__ABOUT THIS EXERCISE__: Go through the entries below and print, exactly, the lines starting at the one with "[1086,277,1217,296] блюренным ->" and ending at the one with "[898,444,1216,467] Оптимизировать jQuery", keeping both ends and no others.

__SUPPLIED MATERIAL__:
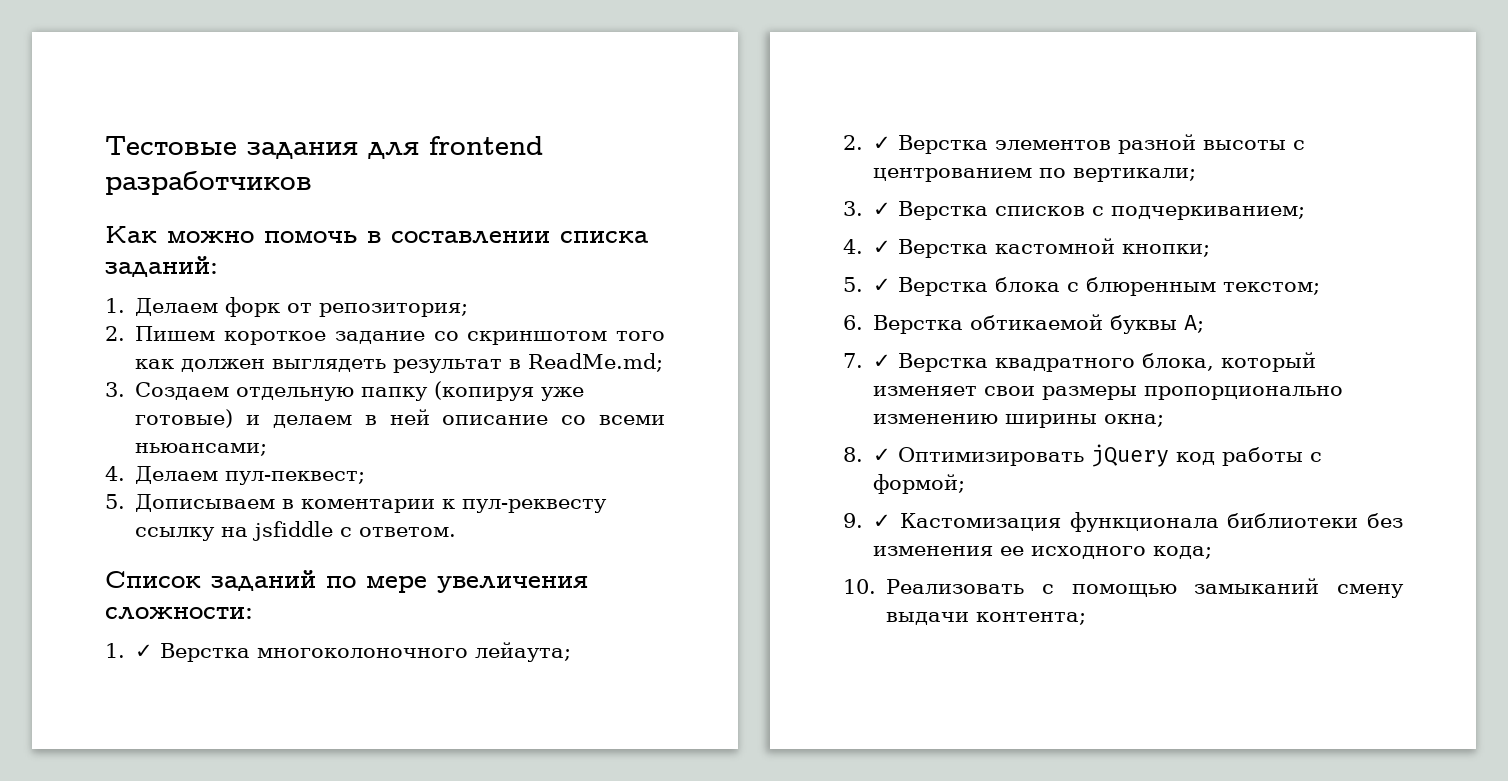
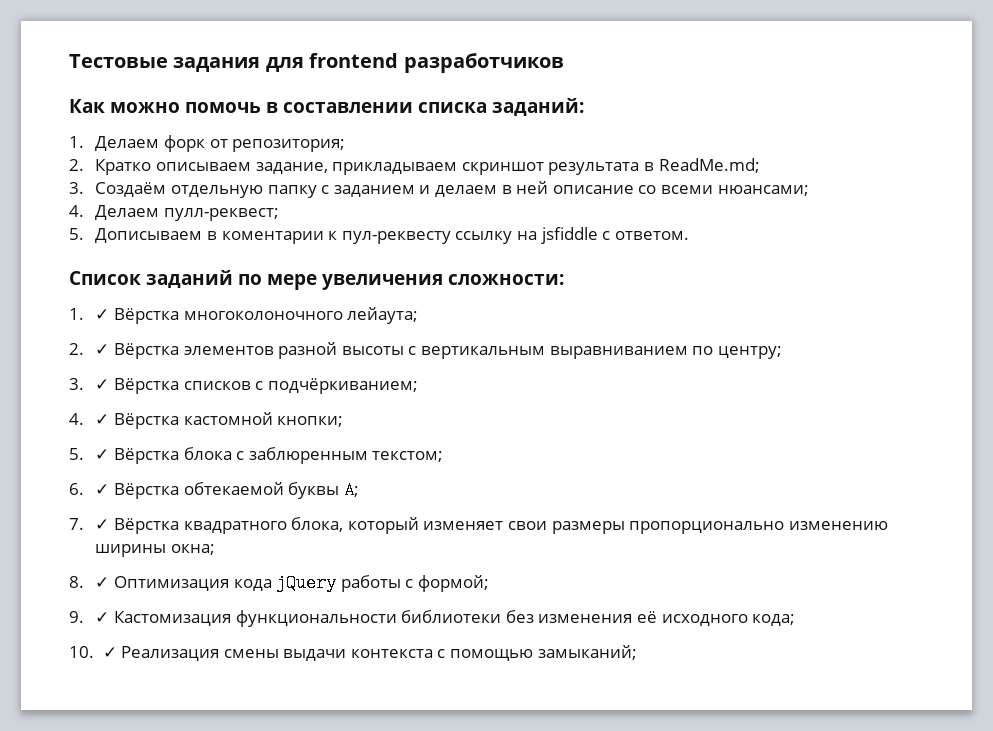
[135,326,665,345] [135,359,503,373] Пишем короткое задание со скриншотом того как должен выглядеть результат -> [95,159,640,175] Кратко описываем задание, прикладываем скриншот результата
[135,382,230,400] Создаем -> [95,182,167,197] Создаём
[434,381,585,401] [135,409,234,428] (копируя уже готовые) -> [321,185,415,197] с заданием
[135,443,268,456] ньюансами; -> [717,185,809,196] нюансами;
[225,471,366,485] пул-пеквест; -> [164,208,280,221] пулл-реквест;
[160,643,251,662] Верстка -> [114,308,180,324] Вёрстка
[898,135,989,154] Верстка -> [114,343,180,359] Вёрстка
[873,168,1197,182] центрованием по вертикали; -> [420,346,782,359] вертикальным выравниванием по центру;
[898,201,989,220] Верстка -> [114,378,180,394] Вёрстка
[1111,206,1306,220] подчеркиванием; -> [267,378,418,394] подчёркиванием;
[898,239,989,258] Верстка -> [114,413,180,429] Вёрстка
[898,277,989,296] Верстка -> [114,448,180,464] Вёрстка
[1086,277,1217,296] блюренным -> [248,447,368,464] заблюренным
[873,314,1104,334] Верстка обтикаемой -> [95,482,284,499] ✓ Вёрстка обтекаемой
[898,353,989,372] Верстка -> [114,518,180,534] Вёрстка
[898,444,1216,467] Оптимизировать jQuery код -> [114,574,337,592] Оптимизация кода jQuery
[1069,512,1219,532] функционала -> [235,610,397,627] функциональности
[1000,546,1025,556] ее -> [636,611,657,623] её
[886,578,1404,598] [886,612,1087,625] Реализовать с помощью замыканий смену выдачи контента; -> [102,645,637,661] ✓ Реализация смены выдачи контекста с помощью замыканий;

* * *

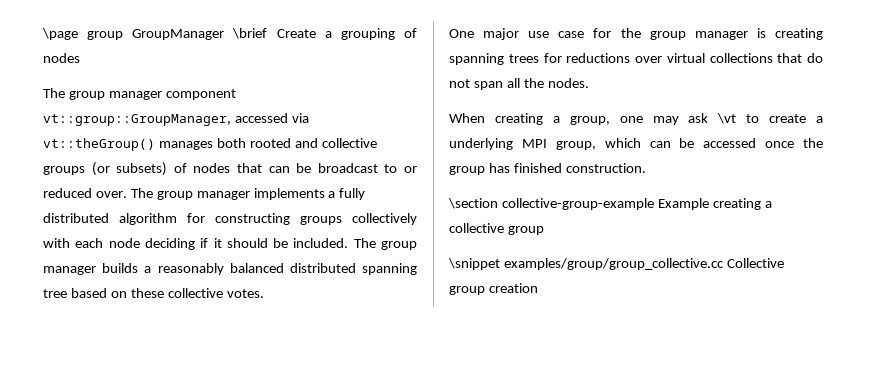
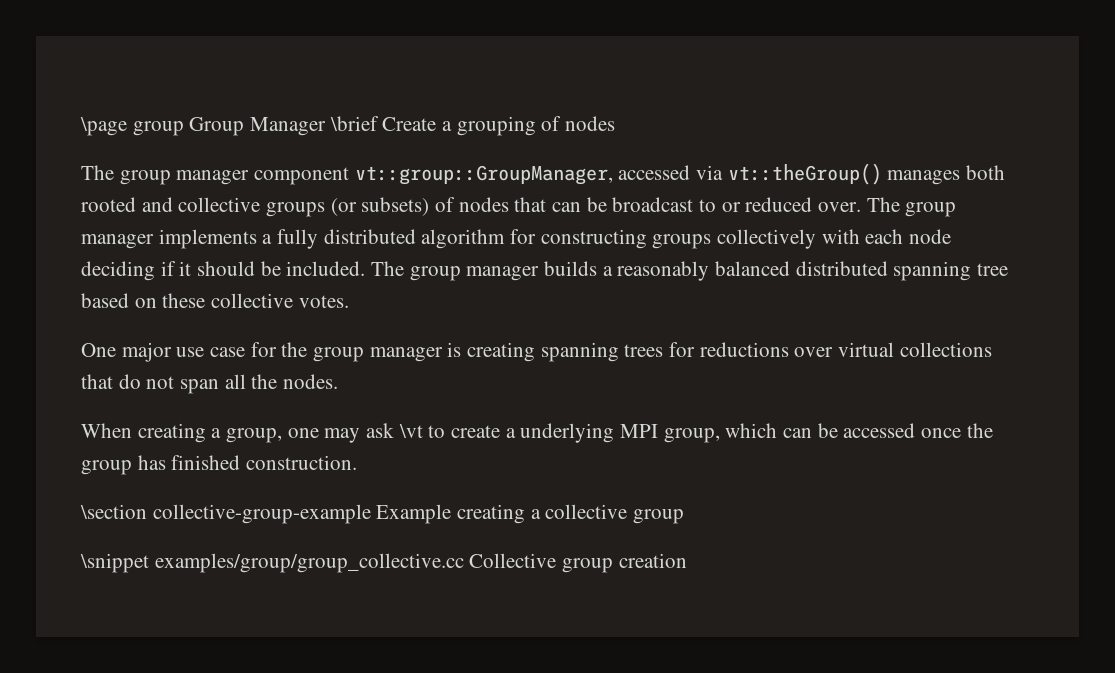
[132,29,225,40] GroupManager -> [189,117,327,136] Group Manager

__FINISHED TASK__:
[1086,277,1217,296] блюренным -> [248,447,368,464] заблюренным
[873,314,1104,334] Верстка обтикаемой -> [95,482,284,499] ✓ Вёрстка обтекаемой
[898,353,989,372] Верстка -> [114,518,180,534] Вёрстка
[898,444,1216,467] Оптимизировать jQuery код -> [114,574,337,592] Оптимизация кода jQuery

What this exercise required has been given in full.